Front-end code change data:
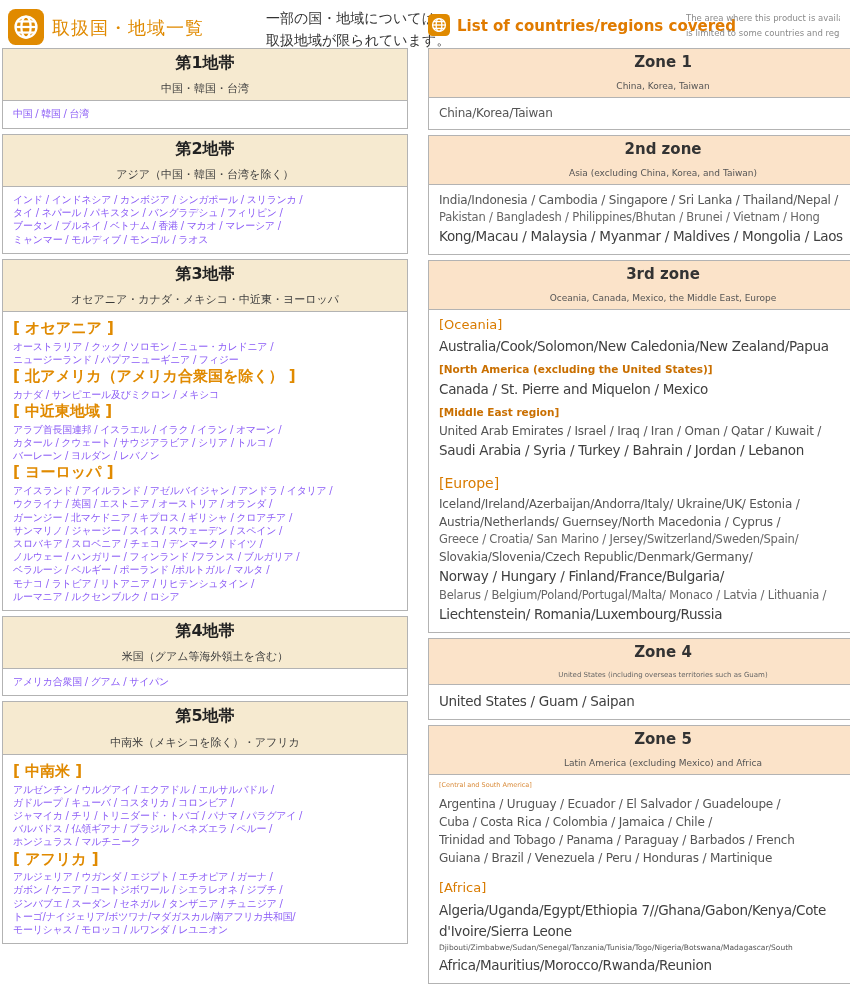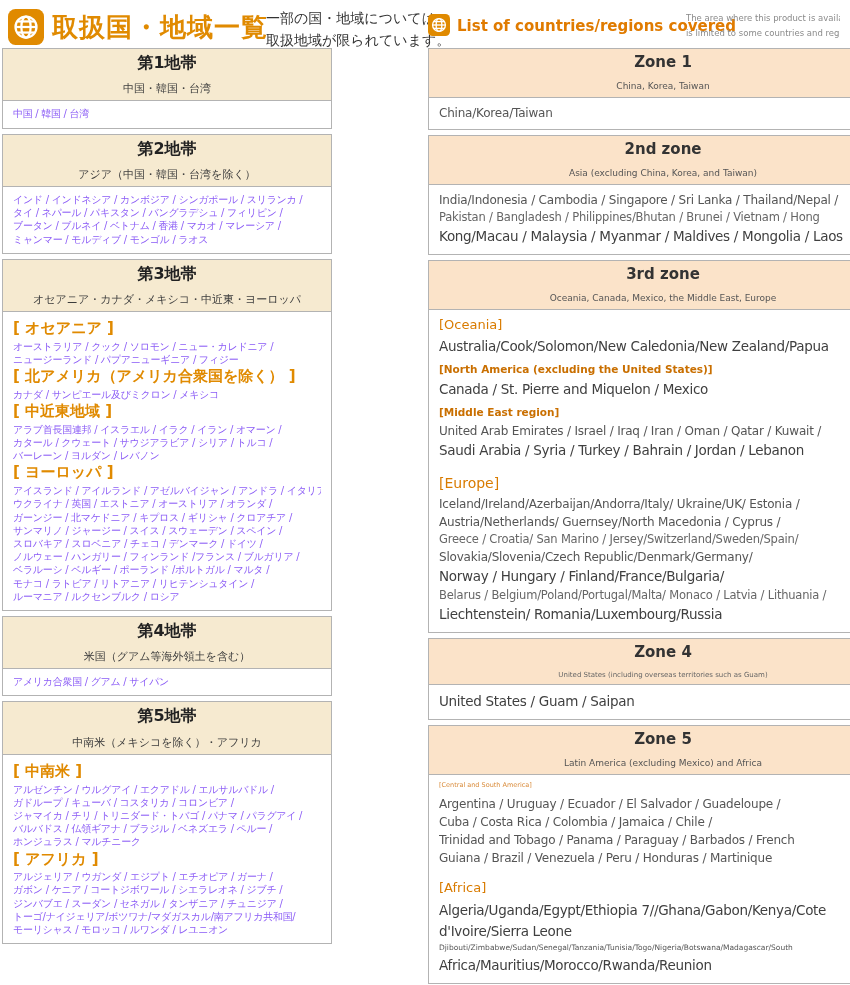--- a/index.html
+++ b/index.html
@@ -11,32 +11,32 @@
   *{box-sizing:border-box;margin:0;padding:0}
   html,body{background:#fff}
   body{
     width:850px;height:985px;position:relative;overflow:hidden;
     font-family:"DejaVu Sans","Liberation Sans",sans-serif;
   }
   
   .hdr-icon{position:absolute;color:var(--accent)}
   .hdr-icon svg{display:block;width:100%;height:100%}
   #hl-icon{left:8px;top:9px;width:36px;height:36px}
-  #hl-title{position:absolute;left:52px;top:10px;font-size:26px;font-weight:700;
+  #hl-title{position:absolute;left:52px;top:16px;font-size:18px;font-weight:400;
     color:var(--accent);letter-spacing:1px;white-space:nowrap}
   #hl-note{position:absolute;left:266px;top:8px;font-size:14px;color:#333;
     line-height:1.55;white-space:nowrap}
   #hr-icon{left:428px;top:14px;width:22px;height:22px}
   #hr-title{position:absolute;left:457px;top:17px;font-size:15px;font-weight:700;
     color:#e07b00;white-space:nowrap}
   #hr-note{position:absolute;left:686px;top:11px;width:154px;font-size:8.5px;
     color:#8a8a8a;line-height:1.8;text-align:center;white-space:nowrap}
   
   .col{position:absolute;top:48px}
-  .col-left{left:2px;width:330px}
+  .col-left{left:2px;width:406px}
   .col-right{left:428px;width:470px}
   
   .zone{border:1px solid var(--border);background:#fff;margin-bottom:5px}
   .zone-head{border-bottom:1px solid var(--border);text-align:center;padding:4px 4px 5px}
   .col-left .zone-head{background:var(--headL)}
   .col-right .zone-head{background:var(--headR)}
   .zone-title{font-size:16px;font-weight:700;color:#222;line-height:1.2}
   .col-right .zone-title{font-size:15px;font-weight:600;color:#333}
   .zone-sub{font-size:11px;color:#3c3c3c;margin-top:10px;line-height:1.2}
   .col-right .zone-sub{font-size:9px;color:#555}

WHAT IS NEEDED: Your answer should be an exact copy of the entries above, with no images included.

OUTPUT FOR THIS TASK:
--- a/index.html
+++ b/index.html
@@ -11,32 +11,32 @@
   *{box-sizing:border-box;margin:0;padding:0}
   html,body{background:#fff}
   body{
     width:850px;height:985px;position:relative;overflow:hidden;
     font-family:"DejaVu Sans","Liberation Sans",sans-serif;
   }
   
   .hdr-icon{position:absolute;color:var(--accent)}
   .hdr-icon svg{display:block;width:100%;height:100%}
   #hl-icon{left:8px;top:9px;width:36px;height:36px}
-  #hl-title{position:absolute;left:52px;top:10px;font-size:26px;font-weight:700;
+  #hl-title{position:absolute;left:52px;top:16px;font-size:18px;font-weight:400;
     color:var(--accent);letter-spacing:1px;white-space:nowrap}
   #hl-note{position:absolute;left:266px;top:8px;font-size:14px;color:#333;
     line-height:1.55;white-space:nowrap}
   #hr-icon{left:428px;top:14px;width:22px;height:22px}
   #hr-title{position:absolute;left:457px;top:17px;font-size:15px;font-weight:700;
     color:#e07b00;white-space:nowrap}
   #hr-note{position:absolute;left:686px;top:11px;width:154px;font-size:8.5px;
     color:#8a8a8a;line-height:1.8;text-align:center;white-space:nowrap}
   
   .col{position:absolute;top:48px}
-  .col-left{left:2px;width:330px}
+  .col-left{left:2px;width:406px}
   .col-right{left:428px;width:470px}
   
   .zone{border:1px solid var(--border);background:#fff;margin-bottom:5px}
   .zone-head{border-bottom:1px solid var(--border);text-align:center;padding:4px 4px 5px}
   .col-left .zone-head{background:var(--headL)}
   .col-right .zone-head{background:var(--headR)}
   .zone-title{font-size:16px;font-weight:700;color:#222;line-height:1.2}
   .col-right .zone-title{font-size:15px;font-weight:600;color:#333}
   .zone-sub{font-size:11px;color:#3c3c3c;margin-top:10px;line-height:1.2}
   .col-right .zone-sub{font-size:9px;color:#555}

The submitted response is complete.